WHAT TO WORK ON:
Whenever a picture appears in the data, skip it and write out all other material exactly.
====== RECORDED DATA ======
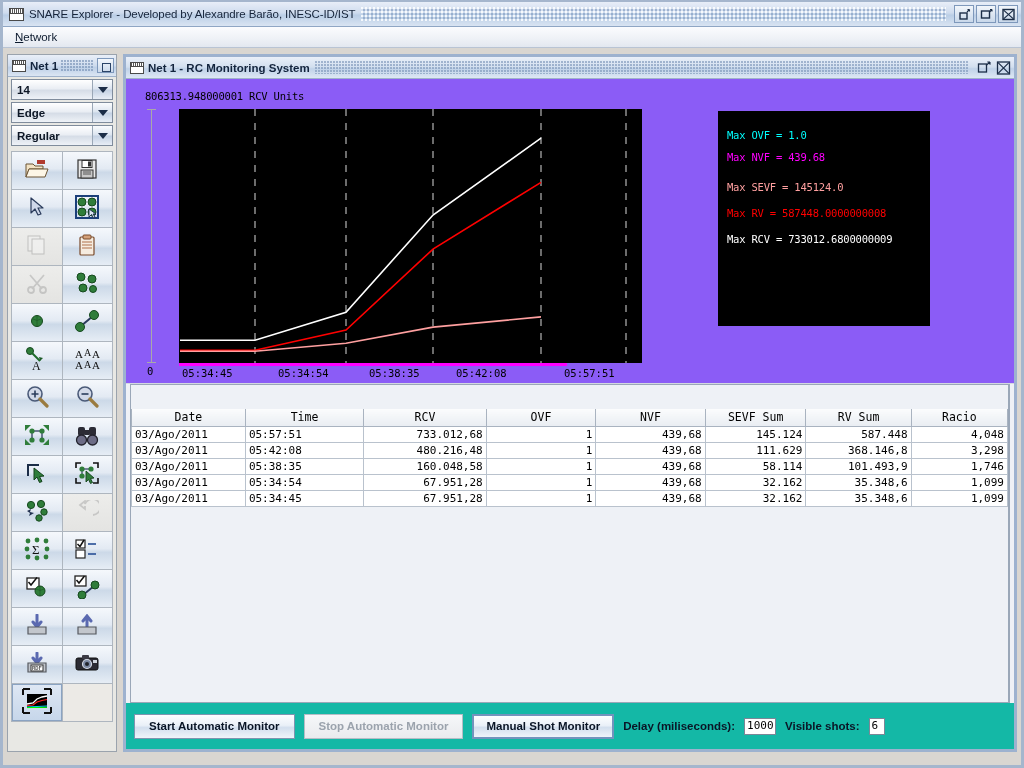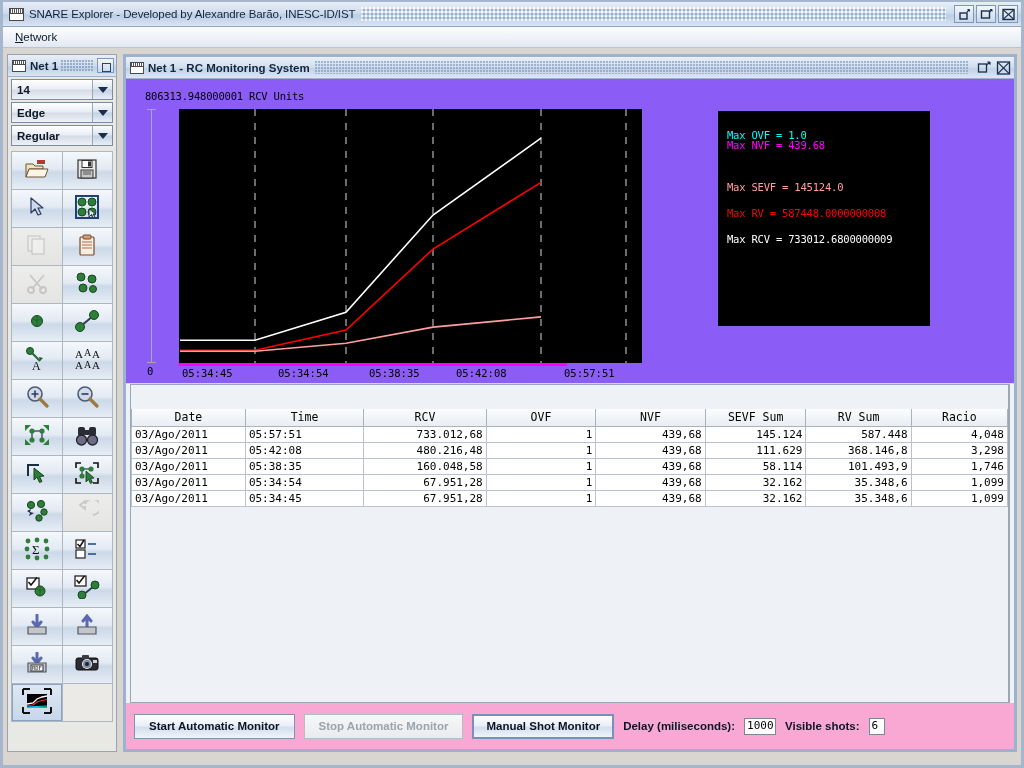--- a/index.html
+++ b/index.html
@@ -657,7 +657,7 @@
 
           <div id="legend-box">
               <div class="legend-line" style="top: 18px; color: rgb(0, 255, 255);">Max OVF = 1.0</div>
-              <div class="legend-line" style="top: 28px; color: rgb(255, 0, 255);">Max NVF = 439.68</div>
+              <div class="legend-line" style="top: 40px; color: rgb(255, 0, 255);">Max NVF = 439.68</div>
               <div class="legend-line" style="top: 70px; color: rgb(255, 160, 160);">Max SEVF = 145124.0</div>
               <div class="legend-line" style="top: 96px; color: rgb(255, 0, 0);">Max RV = 587448.0000000008</div>
               <div class="legend-line" style="top: 122px; color: rgb(255, 255, 255);">Max RCV = 733012.6800000009</div>

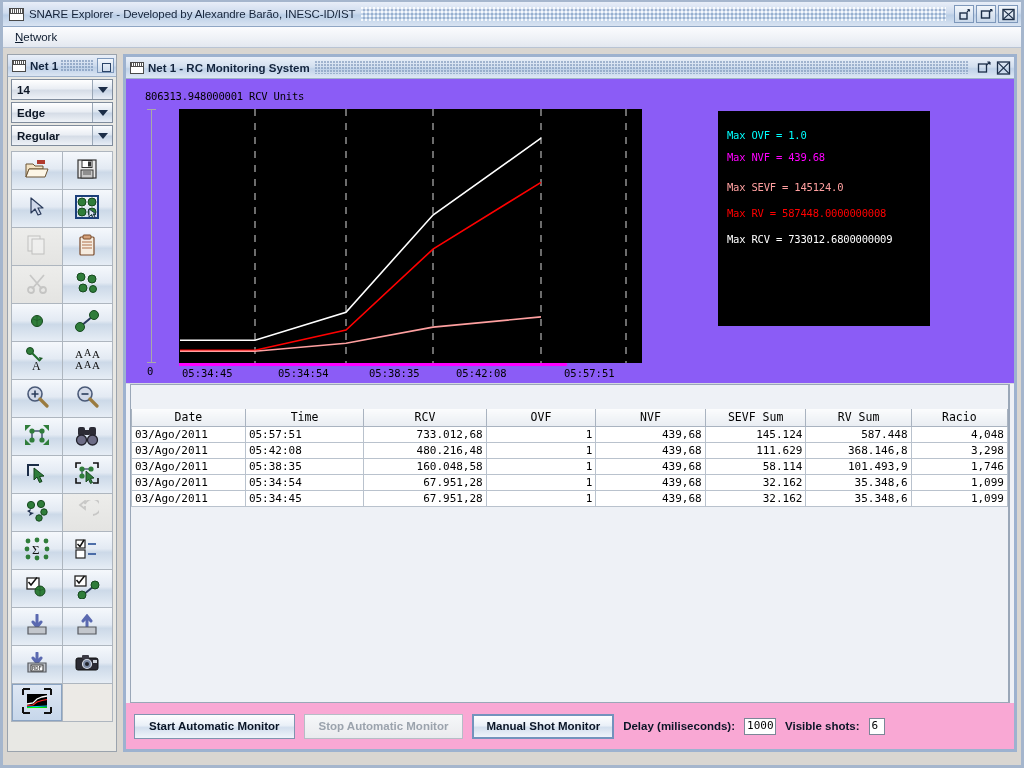--- a/index.html
+++ b/index.html
@@ -274,7 +274,7 @@
   
   #bottom-bar {
     flex: 0 0 46px; display: flex; align-items: center;
-    padding: 0 8px; gap: 9px; background: #f9a8d4;
+    padding: 0 8px; gap: 9px; background: #14b8a6;
   }
   .btn {
     height: 25px; padding: 0 14px;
======
SOLUTION TO THIS EXERCISE:
--- a/index.html
+++ b/index.html
@@ -657,7 +657,7 @@
 
           <div id="legend-box">
               <div class="legend-line" style="top: 18px; color: rgb(0, 255, 255);">Max OVF = 1.0</div>
-              <div class="legend-line" style="top: 28px; color: rgb(255, 0, 255);">Max NVF = 439.68</div>
+              <div class="legend-line" style="top: 40px; color: rgb(255, 0, 255);">Max NVF = 439.68</div>
               <div class="legend-line" style="top: 70px; color: rgb(255, 160, 160);">Max SEVF = 145124.0</div>
               <div class="legend-line" style="top: 96px; color: rgb(255, 0, 0);">Max RV = 587448.0000000008</div>
               <div class="legend-line" style="top: 122px; color: rgb(255, 255, 255);">Max RCV = 733012.6800000009</div>

--- a/index.html
+++ b/index.html
@@ -274,7 +274,7 @@
   
   #bottom-bar {
     flex: 0 0 46px; display: flex; align-items: center;
-    padding: 0 8px; gap: 9px; background: #f9a8d4;
+    padding: 0 8px; gap: 9px; background: #14b8a6;
   }
   .btn {
     height: 25px; padding: 0 14px;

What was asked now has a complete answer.